Circa diciott'anni fa, quando cominciavo a far conoscenza con le strade ticinesi, che ho percorso quasi tutte a piedi, capitai un pomeriggio dal leggendario Don Ferregutti, un prete robusto dalle spalle quadrate che sembravano tagliate con la scure in una quercia massiccia e dagli occhi pieni d'arguzia e di bontà. Mi fece entrare e mi offrì un "cichett" di grappa nostrana. Si parlò del più e del meno, quando a un certo momento egli aprì un cassetto e mi mostrò uno strano oggetto che poteva essere una striscia di cuoio o una vecchia cotenna.

"Lei che ha visto tante cose" mi chiese "potrebbe dirmi che cos'è?". "Non ci si deve vergognare" dissi "di confessare la propria ignoranza: non lo so".

Senza rispondermi, egli accostò il misterioso oggetto a una candela che aveva appena acceso. Sotto l'effetto del calore, la cosa, fin allora flaccida, cominciò ad attorcigliarsi e prese vagamente la forma di un cavaturaccioli. "Ci sono" esclamai "è una vecchia coda di maiale!".

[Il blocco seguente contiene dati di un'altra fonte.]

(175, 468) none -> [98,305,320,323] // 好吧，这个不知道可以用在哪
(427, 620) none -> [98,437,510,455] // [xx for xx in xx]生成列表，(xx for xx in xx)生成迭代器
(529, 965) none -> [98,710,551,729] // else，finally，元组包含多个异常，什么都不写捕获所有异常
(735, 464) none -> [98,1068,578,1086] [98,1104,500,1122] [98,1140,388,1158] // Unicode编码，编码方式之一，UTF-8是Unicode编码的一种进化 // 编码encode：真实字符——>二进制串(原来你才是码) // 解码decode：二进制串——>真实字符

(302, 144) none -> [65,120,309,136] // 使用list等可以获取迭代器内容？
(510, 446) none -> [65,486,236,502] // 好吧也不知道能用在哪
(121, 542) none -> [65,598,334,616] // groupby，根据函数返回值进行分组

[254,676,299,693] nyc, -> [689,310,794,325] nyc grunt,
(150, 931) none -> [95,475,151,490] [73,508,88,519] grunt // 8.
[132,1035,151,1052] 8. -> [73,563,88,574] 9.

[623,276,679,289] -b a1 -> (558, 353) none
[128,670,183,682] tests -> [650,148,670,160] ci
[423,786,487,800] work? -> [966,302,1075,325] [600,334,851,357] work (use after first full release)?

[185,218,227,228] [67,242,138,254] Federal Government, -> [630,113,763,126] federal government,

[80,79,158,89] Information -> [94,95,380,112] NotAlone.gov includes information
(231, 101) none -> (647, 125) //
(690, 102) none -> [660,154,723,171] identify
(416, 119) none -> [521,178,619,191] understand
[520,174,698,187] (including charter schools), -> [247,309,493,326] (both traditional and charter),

"Forse ha ragione. Tuttavia, se si vuol credere alla leggenda, si tratta della coda di un porco e anzi del re dei porci, ma non di un maiale. Senta, dal momento che lei scende da Magliaso, mi permetta di accompagnarla un poco sulla strada di Pura e, cammin facendo, le racconterò questa storia".

Di lì a dieci minuti, dopo una visita in chiesa, partimmo e il buon curato cominciò:

"Non le dirò male della mia parrocchia. Anzitutto perché vi sono nato e presto andrò a frammischiare le mie ossa con quelle dei miei antenati, in questa vecchia terra malcantonese dove l'uomo è rude e di carattere indipendente, ma gioviale, sincero e con il cuore in mano. Poi perché la mia parrocchia è una buona parrocchia e, se è vero che mi capita di sgridare dal pulpito le mie pecorelle, in fondo sono contento di loro. Ma devo pur confessare che la mia parrocchia non è più in tutto e per tutto quello ch'essa era ai tempi del bravo curato X ... ".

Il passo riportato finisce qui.